Coming out of college, he worked as a VP at his father's life insurance company. After getting his Master's degree in business, he decided to stake his own claim in the business world. He had several unsuccessful ventures before starting an oil and gas exploration company which he named Jones Oil and Land Lease. Despite what you might think, the company did not strike it rich in Texas. Jones Oil focused entirely on exploring oil opportunities in Arkansas. Jones Oil turned out to be a massive success and made Jerry extremely rich.

How rich? Rich enough to be offered the opportunity to buy the San Diego Chargers in 1967 for $5.8 million. That's the same as around $42 million today. So why doesn't Jerry own the Chargers today instead of the Cowboys? Because his father told him it would be a terrible investment!

Who knows what would have happened with The Chargers if Jerry ended up purchasing the team. Without Jerry's help, today The Chargers are worth $1.5 billion. Definitely not a bad return on a $5.8 million investment!

Jerry Buys The Cowboys

After heeding his father's investment advice in 1967, Jerry had to wait 22 years for another attractive NFL investment opportunity to come around. In 1989, Jerry bought The Cowboys from H.R. "Bum" Bright for $140 million. That's the same as around $270 million today, after adjusting for inflation.
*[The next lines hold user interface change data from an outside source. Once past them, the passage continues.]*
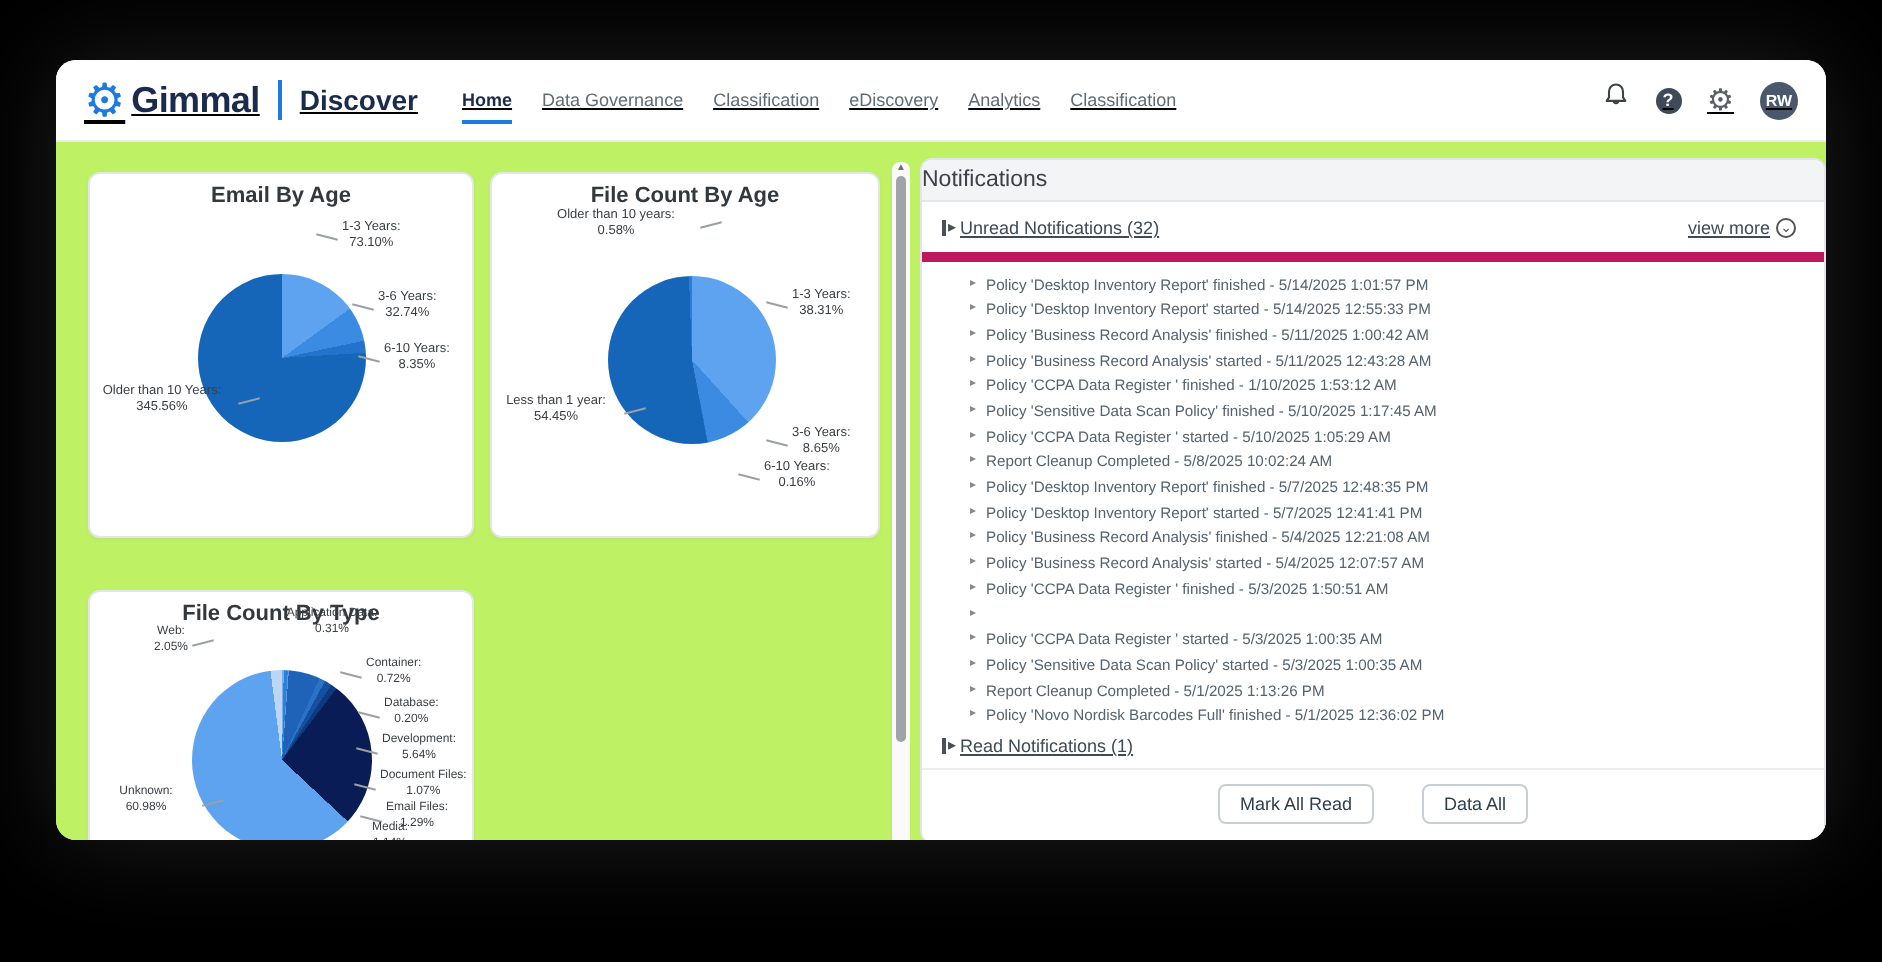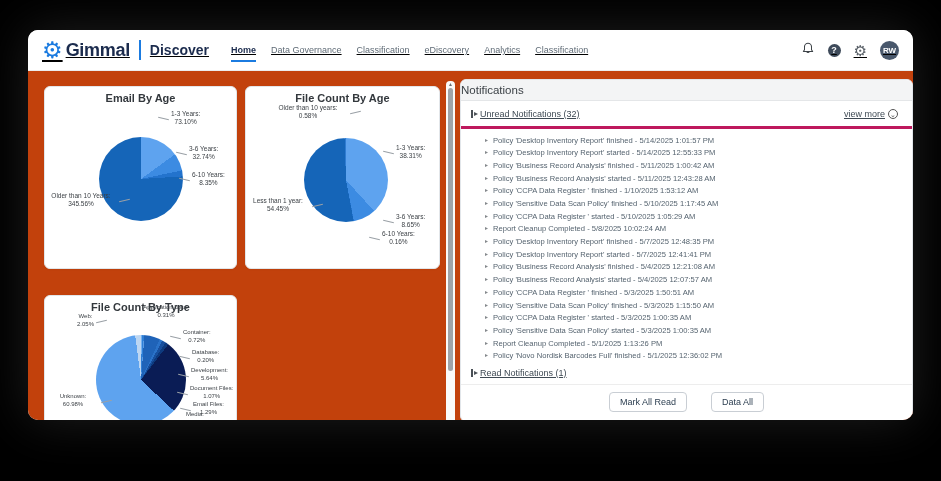"Email By Age" .content { background: #c2410c -> #bef264 }
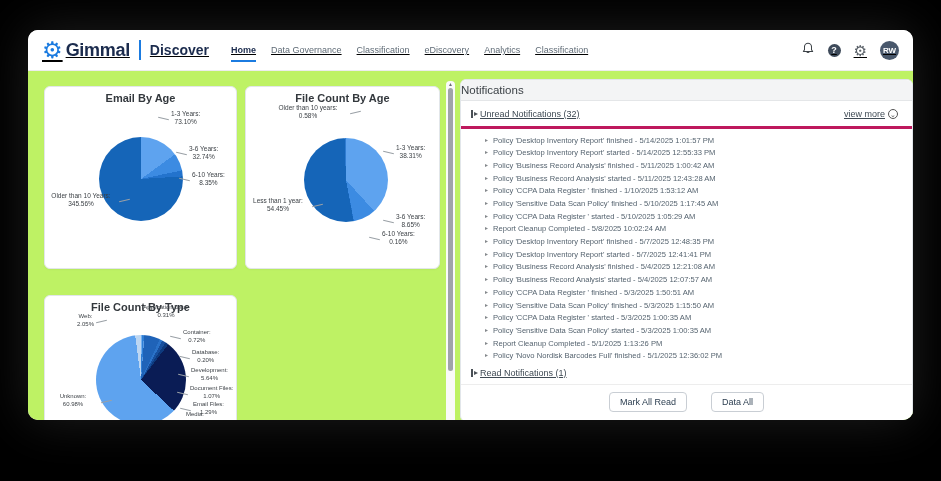"Unread Notifications (32)" .notif-top { border-bottom: 3px solid #be185d -> 5px solid #be185d }
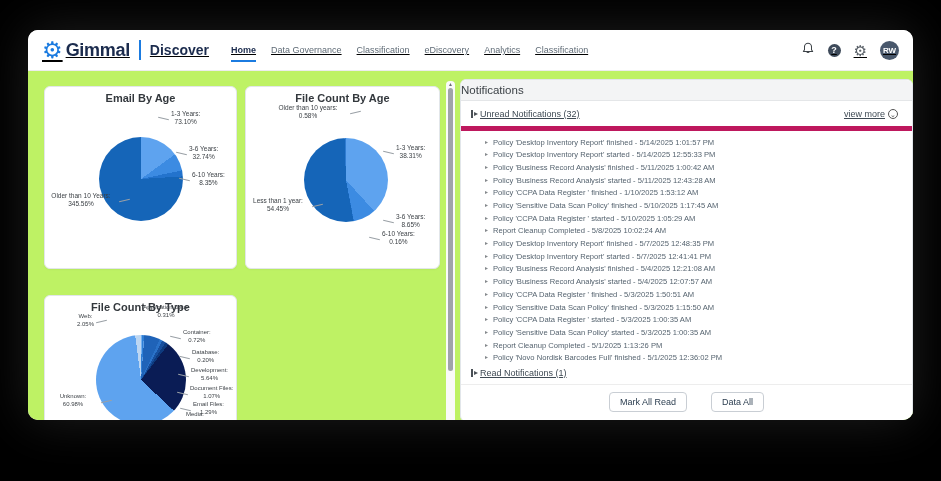"Policy 'Sensitive Data Scan Policy' finished - 5/3/2025" span.notif-text { html: <span>Policy 'Sensitive Data Scan Policy' finished - 5/3/2025 1:15:50 AM</span> -> none }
Ronald Martinez/Getty Images

Ronald Martinez/Getty Images

How'd That Investment Turn Out?

In 1993, Sports Illustrated estimated that if someone wanted to buy every single NFL franchise, it would cost $3.64 billion. That same article estimated that the Yankees, Dodgers, Mets, Blue Jays and Red Sox were all worth more than Jerry's Cowboys.

Today, the Cowboys are worth $4 billion. That makes them the most valuable team in the NFL, ahead of The Patriots ($3.2 billion), ($2.85 billion), Giants ($2.8 billion) and 49ers ($2.7 billion). At $4 billion, The Cowboys are also the most valuable sports franchise in the world, ahead of Real Madrid ($3.26 billion), The Patriots ($3.2 billion), The Yankees ($3.2 billion) and FC Barcelona ($3.16 billion).

Between 1989 to 2015, the value of the franchise increased 1,382 percent.

What's The Secret To Jerry's Success? 

While applying his business acumen to the team has made it worth billions, it has not always been that helpful on the gridiron. He made a lot of enemies when he fired the only head coach the team had ever had, in the legendary Tom Landry.

The hate dissipated after he hired then-Miami Hurricanes head coach Jimmy Johnson, but came back when his ego got in the way of the team's success and led to Johnson leaving the team after back to back Super Bowls. Even though they did go on to win another Super Bowl after Johnson, left, the team has been the picture of mediocrity ever since.

In a 2003 Sports Illustrated Poll, Jerry was named the least favorite sports personality in three states, Texas, Virginia, and Delaware. Chances are that is probably still true in Texas.

While everyone prefers to be liked, Jerry is happy knowing that despite their mediocre record, his team still generates A TON of money. And this all happened thanks largely to a little thing called AT&T Stadium.

In 2014, the Cowboys generated $620 million in revenue, a record for U.S. sports teams. They also ranked first in average attendance in the NFL (90,000), premium seating revenue ($120 million) and non-NFL event revenue ($30 million). Add it all up and The Cowboys increase in value by several hundred million dollars every year. Just last year alone the team's value increased from $3.2 billion to today's $4 billion valuation.

Jerry Jones may not know football, but he clearly knows business. And he has turned that natural business knowledge into a $4.2 billion personal fortune. Hopefully Jerry's father would approve of how this investment turned out!